▶ Exercise instructions
Print, exactly as written, the line in the entries below that contains "font-size: 14px ->" and every line after it up to and including the last. Omit pictures.

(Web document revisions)
------

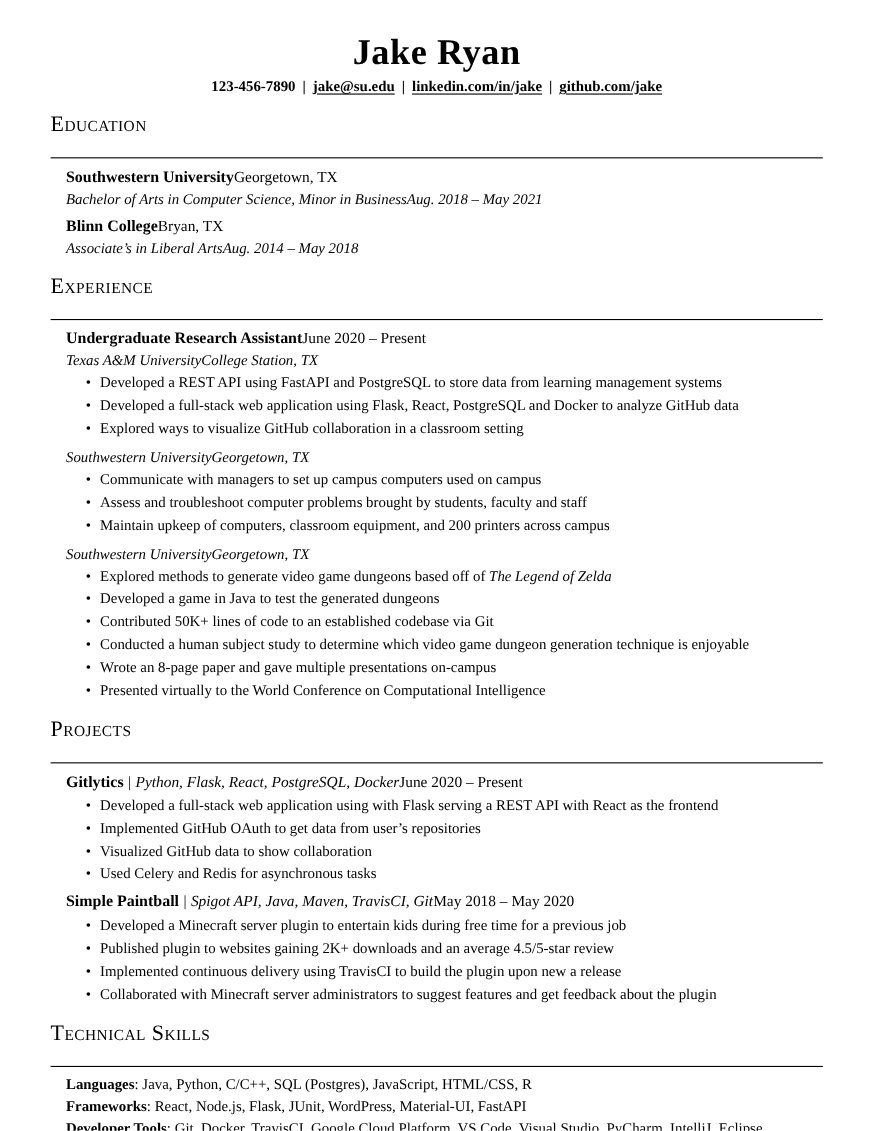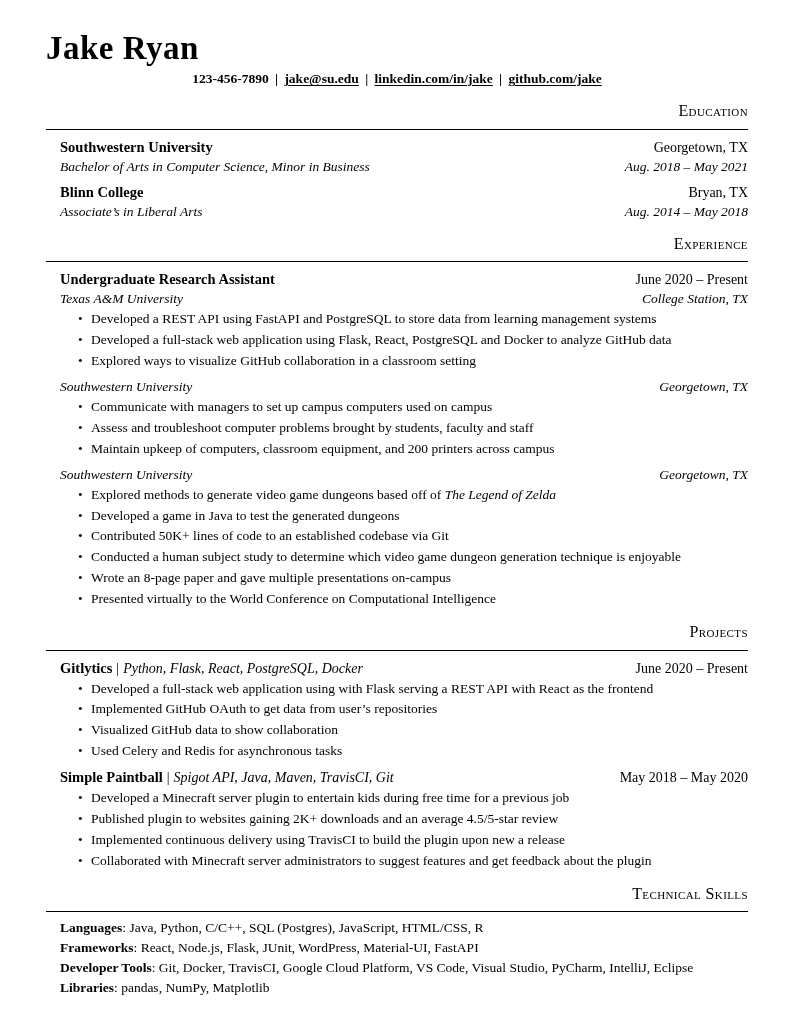"Jake Ryan" .name { text-align: left -> center }
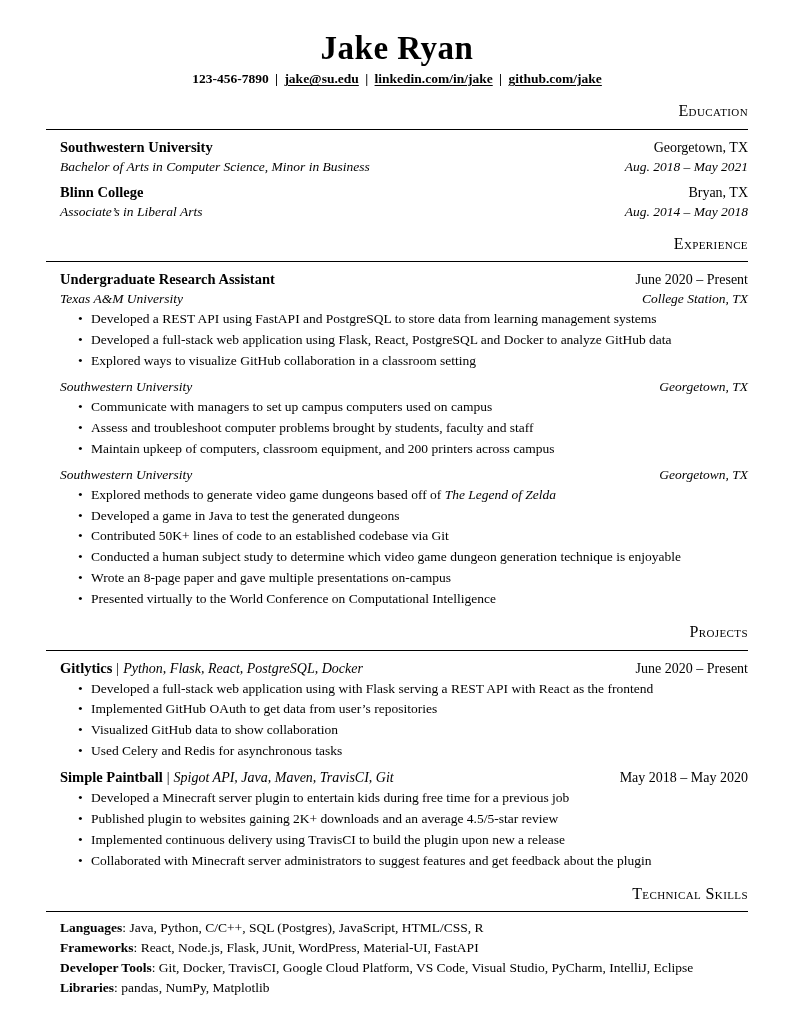"Education" .section-title { font-size: 16px -> 20px; padding-bottom: 9px -> 19px; text-align: right -> none }
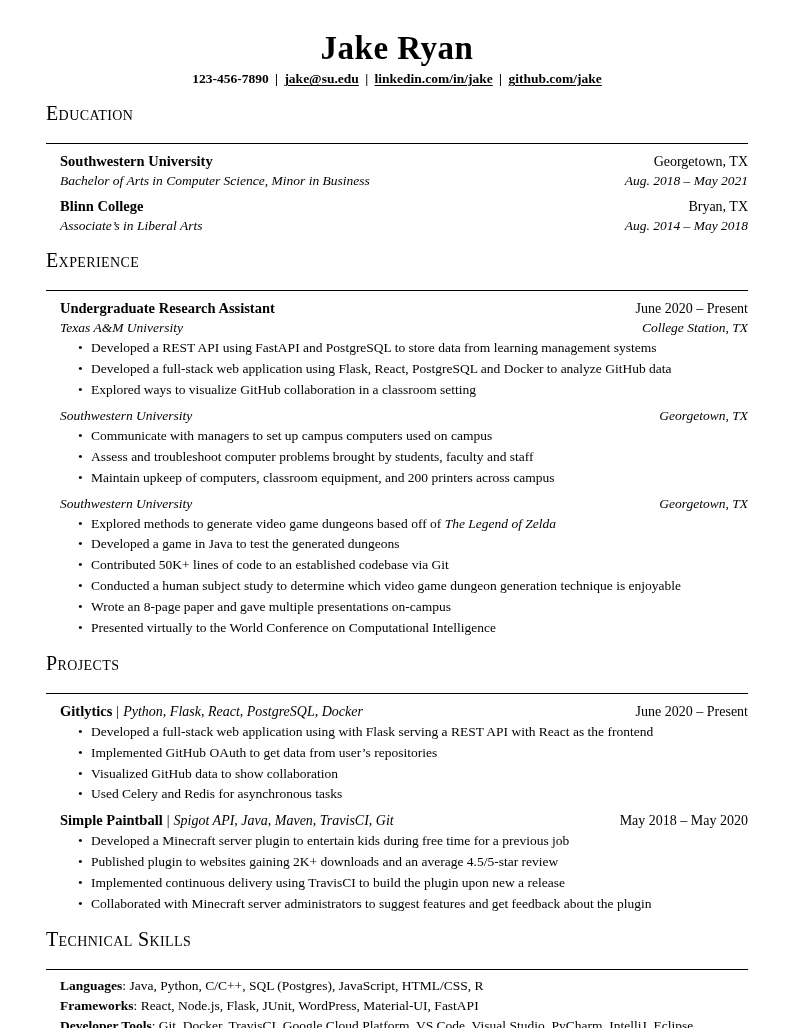"Southwestern University" .row { justify-content: space-between -> flex-start }
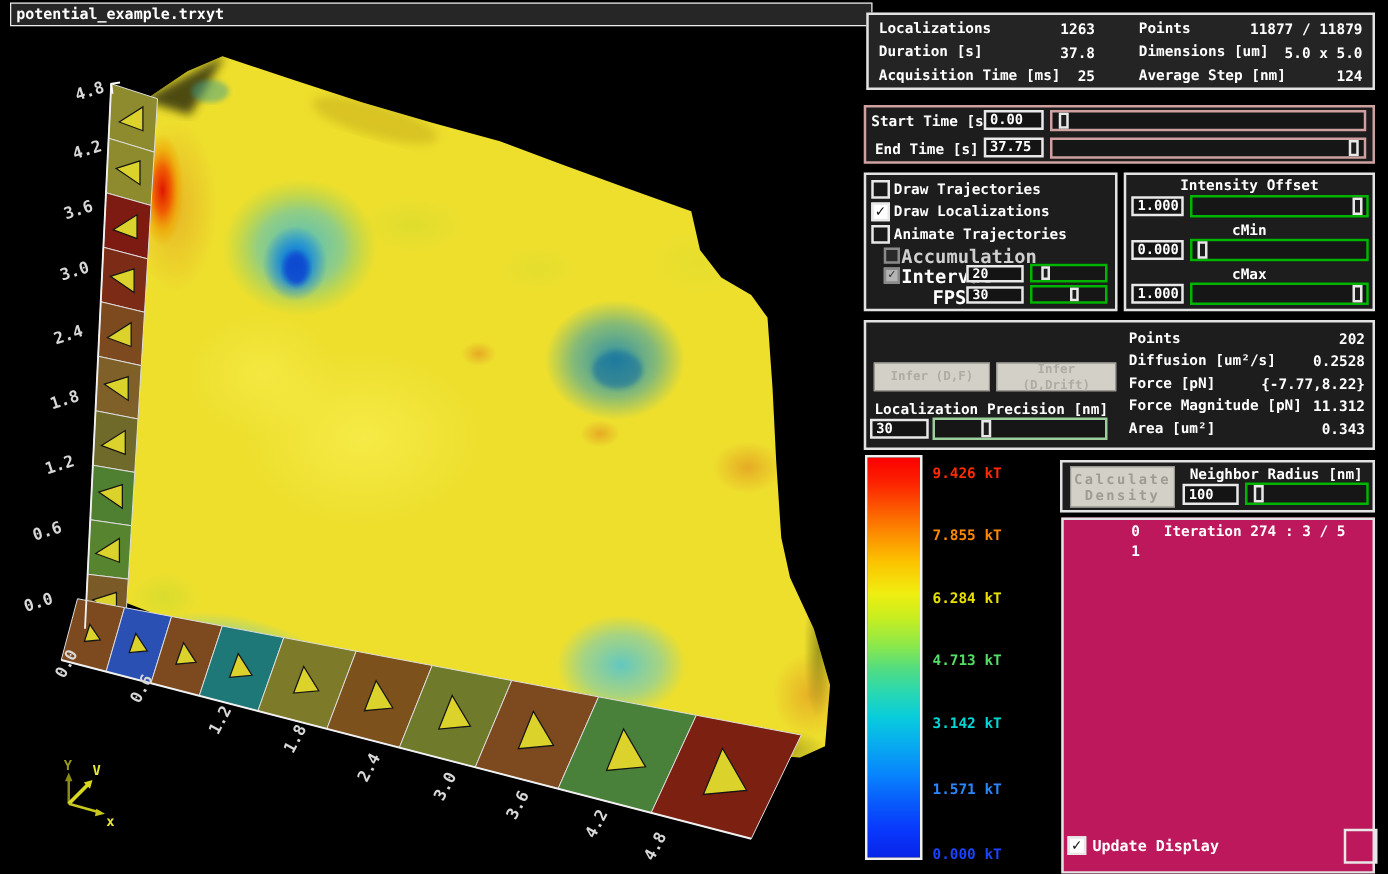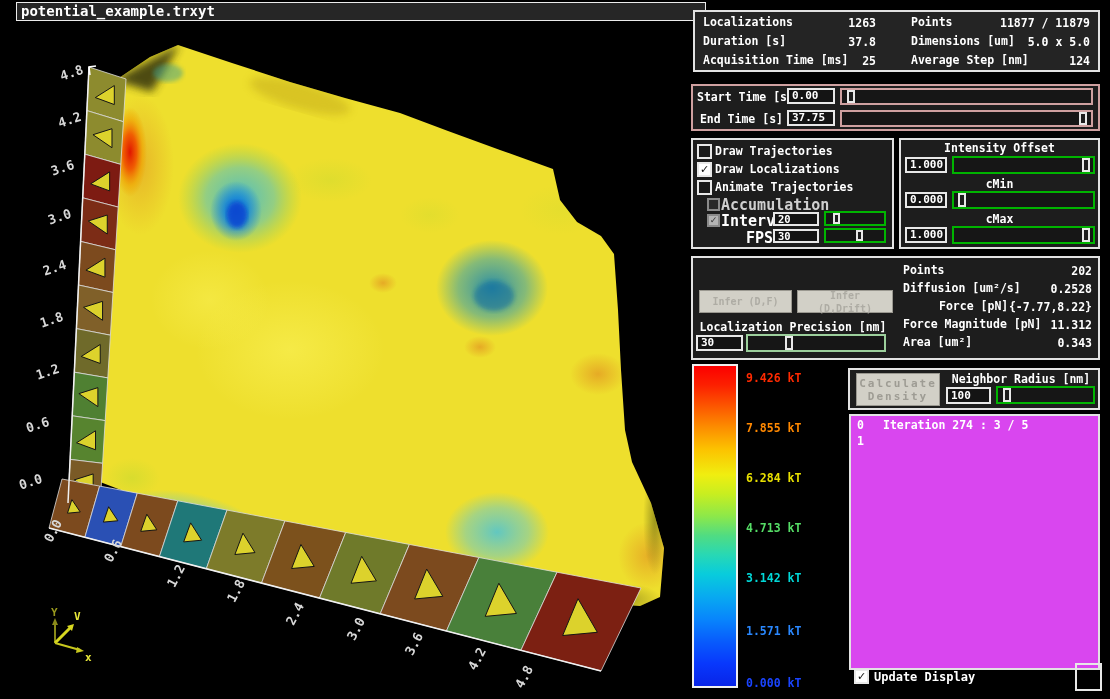"potential_example.trxyt" .titlebar { font-size: 14px -> 12px; left: 16px -> 8px }
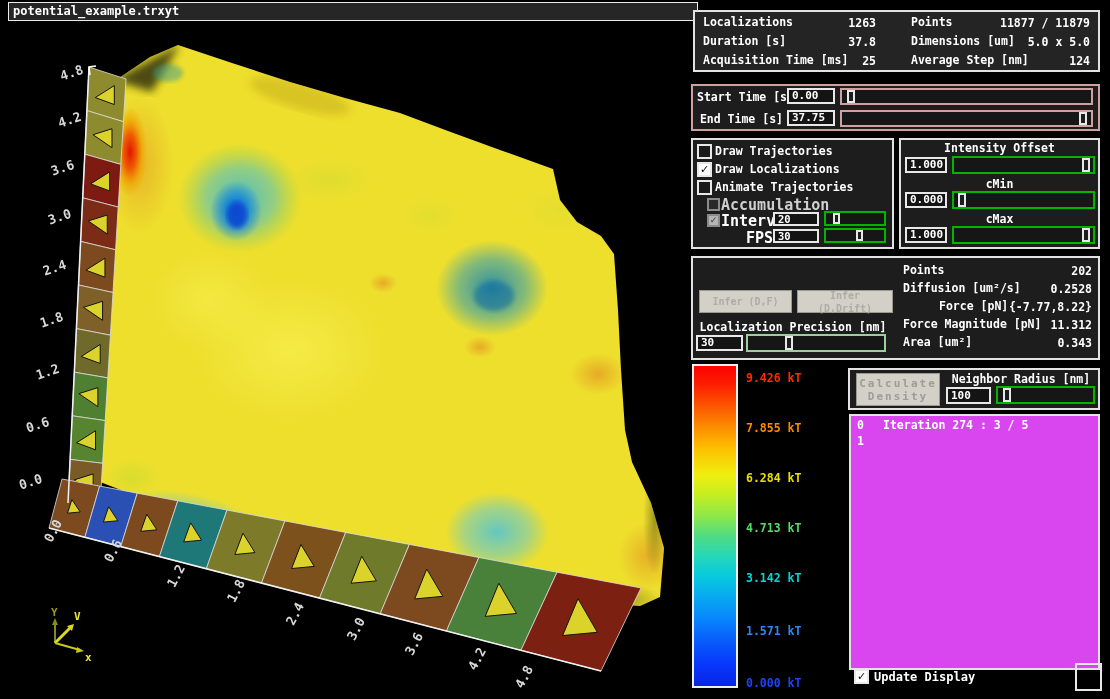"Force [pN]" span.lbl { margin-left: 36px -> none }
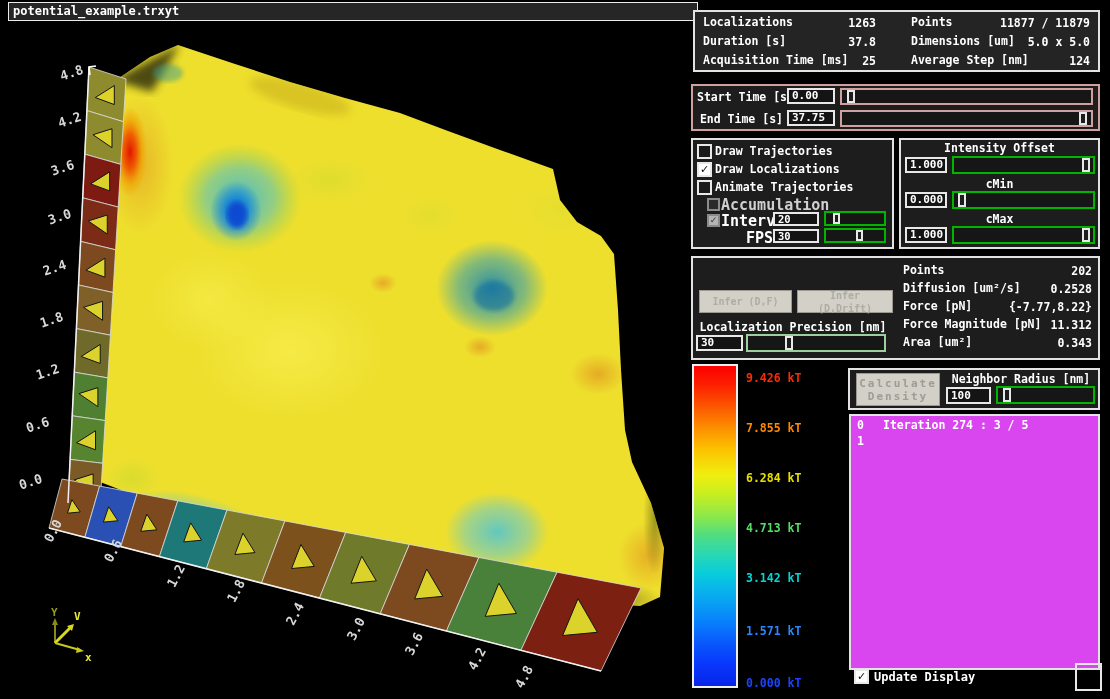"0 Iteration 274 : 3" #log-panel { background: #d946ef -> #be185d; height: 256px -> 285px; padding-left: none -> 48px }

------

▶ The completed task
"potential_example.trxyt" .titlebar { font-size: 14px -> 12px; left: 16px -> 8px }
"Force [pN]" span.lbl { margin-left: 36px -> none }
"0 Iteration 274 : 3" #log-panel { background: #d946ef -> #be185d; height: 256px -> 285px; padding-left: none -> 48px }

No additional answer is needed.